(Change listing data)
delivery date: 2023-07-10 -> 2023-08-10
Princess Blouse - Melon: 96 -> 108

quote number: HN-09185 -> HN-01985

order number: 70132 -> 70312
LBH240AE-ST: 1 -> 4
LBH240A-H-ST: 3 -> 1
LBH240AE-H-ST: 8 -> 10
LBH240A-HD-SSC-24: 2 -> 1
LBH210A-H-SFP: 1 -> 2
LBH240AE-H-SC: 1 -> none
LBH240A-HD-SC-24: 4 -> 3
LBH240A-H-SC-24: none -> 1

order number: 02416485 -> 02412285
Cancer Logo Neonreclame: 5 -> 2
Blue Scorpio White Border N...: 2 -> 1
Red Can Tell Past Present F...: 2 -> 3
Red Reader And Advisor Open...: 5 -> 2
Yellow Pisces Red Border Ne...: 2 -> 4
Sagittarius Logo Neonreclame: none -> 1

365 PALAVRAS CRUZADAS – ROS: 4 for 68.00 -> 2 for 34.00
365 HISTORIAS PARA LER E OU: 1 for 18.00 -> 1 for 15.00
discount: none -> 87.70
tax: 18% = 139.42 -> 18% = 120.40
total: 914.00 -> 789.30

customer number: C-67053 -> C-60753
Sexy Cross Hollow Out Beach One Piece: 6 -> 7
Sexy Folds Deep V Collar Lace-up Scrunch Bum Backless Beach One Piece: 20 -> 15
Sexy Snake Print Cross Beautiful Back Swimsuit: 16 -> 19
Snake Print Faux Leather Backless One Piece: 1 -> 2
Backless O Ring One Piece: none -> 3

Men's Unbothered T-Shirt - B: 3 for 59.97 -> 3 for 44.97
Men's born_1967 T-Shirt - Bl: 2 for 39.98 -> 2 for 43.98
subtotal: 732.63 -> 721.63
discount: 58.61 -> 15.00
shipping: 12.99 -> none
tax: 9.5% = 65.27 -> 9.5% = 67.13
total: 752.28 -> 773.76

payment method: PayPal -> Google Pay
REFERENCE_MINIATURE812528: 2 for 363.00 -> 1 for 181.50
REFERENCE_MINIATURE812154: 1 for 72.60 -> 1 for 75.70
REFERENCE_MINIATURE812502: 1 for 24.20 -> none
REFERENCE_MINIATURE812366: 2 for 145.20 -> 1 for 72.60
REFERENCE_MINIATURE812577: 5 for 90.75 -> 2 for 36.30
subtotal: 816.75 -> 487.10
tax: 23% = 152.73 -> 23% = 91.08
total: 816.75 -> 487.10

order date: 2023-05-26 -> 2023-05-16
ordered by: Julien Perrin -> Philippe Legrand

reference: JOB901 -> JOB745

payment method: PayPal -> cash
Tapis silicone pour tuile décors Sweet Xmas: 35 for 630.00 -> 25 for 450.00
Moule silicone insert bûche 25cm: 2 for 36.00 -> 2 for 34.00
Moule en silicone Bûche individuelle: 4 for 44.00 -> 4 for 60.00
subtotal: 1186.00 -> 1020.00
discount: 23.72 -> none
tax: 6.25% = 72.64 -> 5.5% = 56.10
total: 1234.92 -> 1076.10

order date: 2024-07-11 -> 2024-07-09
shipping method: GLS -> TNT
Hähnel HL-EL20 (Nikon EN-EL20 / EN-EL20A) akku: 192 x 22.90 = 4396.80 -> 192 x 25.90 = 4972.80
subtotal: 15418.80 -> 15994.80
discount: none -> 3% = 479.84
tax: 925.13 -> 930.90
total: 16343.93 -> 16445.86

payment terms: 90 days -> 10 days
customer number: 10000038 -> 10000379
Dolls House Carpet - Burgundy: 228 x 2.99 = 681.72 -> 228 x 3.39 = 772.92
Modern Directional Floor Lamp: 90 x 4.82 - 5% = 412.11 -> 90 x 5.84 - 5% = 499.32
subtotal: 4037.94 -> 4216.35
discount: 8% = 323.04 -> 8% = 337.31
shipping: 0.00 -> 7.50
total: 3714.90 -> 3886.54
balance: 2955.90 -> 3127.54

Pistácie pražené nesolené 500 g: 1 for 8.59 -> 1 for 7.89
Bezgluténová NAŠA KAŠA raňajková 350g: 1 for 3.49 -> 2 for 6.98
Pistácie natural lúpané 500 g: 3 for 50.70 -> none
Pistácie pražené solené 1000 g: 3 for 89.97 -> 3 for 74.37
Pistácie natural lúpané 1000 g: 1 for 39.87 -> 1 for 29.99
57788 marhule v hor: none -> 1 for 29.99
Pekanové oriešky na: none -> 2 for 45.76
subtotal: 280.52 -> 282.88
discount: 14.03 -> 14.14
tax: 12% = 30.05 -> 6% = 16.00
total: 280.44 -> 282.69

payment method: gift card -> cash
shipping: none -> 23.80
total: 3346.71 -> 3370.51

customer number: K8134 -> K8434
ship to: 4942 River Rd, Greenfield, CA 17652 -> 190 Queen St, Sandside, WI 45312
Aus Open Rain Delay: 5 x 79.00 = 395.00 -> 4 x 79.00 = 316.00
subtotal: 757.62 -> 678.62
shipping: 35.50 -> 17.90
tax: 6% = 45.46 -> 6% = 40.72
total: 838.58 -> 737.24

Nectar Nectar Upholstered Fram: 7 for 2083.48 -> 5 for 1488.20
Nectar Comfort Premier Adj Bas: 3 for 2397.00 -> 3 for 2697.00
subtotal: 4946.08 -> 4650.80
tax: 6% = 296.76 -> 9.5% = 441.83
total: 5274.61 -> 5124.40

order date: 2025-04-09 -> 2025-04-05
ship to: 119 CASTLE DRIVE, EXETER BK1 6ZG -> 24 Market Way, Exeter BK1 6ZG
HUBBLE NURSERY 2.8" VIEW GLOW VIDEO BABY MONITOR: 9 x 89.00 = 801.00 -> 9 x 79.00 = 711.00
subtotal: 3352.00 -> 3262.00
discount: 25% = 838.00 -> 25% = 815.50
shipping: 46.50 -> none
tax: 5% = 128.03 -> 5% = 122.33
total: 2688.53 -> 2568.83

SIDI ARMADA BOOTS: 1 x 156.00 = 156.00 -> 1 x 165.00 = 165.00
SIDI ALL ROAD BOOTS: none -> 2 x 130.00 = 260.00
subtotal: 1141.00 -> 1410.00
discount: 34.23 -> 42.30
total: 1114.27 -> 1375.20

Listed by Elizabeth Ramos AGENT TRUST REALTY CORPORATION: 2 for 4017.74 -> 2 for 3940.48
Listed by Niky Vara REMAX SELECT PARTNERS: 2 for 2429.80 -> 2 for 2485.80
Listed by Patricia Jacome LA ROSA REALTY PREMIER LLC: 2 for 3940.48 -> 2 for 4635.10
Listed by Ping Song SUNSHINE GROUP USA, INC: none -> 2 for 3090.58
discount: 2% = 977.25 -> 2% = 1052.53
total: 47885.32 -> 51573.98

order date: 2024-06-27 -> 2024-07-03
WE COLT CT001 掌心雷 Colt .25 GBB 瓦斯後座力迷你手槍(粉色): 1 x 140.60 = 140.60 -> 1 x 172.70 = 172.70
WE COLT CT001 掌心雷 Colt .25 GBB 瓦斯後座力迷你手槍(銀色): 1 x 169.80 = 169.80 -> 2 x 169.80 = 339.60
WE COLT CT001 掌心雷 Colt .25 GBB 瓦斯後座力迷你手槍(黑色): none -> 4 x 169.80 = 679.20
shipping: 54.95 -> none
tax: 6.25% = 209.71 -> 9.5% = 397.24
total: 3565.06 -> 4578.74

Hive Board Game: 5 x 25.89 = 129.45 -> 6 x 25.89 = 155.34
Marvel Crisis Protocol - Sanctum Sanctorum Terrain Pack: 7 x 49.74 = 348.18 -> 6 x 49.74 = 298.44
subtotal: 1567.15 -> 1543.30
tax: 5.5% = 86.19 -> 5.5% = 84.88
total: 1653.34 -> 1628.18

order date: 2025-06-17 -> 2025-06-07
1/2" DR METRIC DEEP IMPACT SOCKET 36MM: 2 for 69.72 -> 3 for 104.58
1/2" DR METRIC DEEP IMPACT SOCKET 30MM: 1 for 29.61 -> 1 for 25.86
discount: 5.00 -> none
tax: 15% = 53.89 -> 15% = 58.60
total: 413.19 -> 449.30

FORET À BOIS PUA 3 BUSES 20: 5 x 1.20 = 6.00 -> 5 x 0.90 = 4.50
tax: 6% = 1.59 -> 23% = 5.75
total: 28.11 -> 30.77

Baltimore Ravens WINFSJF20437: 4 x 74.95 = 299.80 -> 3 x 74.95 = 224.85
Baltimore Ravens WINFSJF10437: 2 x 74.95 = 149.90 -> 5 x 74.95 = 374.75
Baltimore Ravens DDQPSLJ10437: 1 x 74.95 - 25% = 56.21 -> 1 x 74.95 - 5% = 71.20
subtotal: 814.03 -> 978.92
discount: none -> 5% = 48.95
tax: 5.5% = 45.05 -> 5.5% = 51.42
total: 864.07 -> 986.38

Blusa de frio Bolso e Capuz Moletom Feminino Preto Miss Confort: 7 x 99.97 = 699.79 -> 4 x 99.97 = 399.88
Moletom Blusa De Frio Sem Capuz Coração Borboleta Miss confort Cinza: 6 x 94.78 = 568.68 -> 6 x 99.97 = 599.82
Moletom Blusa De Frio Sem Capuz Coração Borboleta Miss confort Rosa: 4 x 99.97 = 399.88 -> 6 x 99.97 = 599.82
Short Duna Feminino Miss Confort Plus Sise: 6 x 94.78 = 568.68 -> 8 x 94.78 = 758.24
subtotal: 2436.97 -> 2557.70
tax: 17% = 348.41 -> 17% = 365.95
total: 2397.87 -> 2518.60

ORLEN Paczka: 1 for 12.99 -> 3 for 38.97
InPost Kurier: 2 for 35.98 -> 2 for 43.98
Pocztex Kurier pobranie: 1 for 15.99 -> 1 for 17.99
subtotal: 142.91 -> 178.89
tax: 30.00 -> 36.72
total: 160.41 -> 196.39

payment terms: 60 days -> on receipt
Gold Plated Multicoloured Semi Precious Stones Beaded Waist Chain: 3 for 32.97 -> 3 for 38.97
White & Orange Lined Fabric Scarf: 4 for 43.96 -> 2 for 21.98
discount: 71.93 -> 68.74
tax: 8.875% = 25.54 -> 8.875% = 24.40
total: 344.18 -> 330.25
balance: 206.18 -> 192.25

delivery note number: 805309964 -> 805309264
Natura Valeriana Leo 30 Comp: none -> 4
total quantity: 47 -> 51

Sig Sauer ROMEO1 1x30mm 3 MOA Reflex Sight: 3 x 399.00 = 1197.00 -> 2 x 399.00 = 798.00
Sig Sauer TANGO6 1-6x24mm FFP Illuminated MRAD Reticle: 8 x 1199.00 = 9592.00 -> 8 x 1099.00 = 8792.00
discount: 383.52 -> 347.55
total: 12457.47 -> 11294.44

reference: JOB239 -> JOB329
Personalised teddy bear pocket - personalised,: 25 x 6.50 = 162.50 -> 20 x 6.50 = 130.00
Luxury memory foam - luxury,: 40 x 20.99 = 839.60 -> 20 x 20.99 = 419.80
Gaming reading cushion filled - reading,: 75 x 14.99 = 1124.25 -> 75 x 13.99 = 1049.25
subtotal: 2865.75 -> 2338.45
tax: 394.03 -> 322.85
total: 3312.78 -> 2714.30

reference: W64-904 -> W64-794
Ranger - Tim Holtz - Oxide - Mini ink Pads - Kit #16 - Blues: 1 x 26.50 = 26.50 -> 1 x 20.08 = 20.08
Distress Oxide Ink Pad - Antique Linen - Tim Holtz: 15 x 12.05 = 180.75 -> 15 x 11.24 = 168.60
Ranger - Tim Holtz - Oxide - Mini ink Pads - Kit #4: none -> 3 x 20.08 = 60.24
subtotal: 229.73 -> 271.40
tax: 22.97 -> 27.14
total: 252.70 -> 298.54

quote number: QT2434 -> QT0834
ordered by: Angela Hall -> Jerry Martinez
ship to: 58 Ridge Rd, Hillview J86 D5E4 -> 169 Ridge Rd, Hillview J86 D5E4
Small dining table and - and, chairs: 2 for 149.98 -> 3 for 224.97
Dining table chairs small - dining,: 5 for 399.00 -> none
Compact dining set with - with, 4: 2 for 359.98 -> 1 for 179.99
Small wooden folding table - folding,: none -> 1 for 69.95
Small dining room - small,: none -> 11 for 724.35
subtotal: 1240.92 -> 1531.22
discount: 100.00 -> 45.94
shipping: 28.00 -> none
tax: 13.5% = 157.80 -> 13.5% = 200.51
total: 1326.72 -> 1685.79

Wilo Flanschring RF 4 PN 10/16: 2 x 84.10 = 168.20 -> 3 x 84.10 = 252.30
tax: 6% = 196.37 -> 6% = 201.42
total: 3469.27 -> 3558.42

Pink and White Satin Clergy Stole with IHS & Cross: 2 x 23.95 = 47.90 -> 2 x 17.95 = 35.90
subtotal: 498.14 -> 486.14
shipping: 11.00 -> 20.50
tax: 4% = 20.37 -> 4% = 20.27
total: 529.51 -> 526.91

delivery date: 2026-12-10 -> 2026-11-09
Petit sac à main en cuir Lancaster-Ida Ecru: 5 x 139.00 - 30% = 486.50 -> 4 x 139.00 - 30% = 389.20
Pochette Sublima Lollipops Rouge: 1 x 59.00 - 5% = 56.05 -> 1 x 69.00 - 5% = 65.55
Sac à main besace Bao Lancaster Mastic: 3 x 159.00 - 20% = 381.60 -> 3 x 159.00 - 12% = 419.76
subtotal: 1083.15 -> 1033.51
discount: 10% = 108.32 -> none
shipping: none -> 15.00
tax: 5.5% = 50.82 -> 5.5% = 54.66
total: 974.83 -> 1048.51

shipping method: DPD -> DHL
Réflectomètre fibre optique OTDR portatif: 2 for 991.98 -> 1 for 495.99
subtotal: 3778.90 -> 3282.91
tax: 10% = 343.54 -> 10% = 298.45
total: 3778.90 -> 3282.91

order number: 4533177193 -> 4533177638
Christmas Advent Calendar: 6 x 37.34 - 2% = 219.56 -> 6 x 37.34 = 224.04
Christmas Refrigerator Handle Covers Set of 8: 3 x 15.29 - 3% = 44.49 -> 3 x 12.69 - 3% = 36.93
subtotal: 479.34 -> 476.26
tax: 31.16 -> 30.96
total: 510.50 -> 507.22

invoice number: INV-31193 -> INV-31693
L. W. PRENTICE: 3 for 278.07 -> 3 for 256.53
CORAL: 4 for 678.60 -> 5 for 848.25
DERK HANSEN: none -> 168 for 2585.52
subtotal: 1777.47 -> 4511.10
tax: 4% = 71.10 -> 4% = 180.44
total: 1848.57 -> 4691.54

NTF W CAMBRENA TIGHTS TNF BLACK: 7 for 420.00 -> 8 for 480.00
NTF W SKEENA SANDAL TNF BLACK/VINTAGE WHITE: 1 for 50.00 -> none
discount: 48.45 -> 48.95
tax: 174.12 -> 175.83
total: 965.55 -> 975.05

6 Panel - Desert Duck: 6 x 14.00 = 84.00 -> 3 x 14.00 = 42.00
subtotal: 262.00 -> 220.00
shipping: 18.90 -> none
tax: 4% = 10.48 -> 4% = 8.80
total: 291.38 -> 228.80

Your assignment =
Copy the records above exactly, please, but only from the first line through the line containing "Red Reader And Advisor Open...: 5 -> 2".

Answer to this task =
delivery date: 2023-07-10 -> 2023-08-10
Princess Blouse - Melon: 96 -> 108

quote number: HN-09185 -> HN-01985

order number: 70132 -> 70312
LBH240AE-ST: 1 -> 4
LBH240A-H-ST: 3 -> 1
LBH240AE-H-ST: 8 -> 10
LBH240A-HD-SSC-24: 2 -> 1
LBH210A-H-SFP: 1 -> 2
LBH240AE-H-SC: 1 -> none
LBH240A-HD-SC-24: 4 -> 3
LBH240A-H-SC-24: none -> 1

order number: 02416485 -> 02412285
Cancer Logo Neonreclame: 5 -> 2
Blue Scorpio White Border N...: 2 -> 1
Red Can Tell Past Present F...: 2 -> 3
Red Reader And Advisor Open...: 5 -> 2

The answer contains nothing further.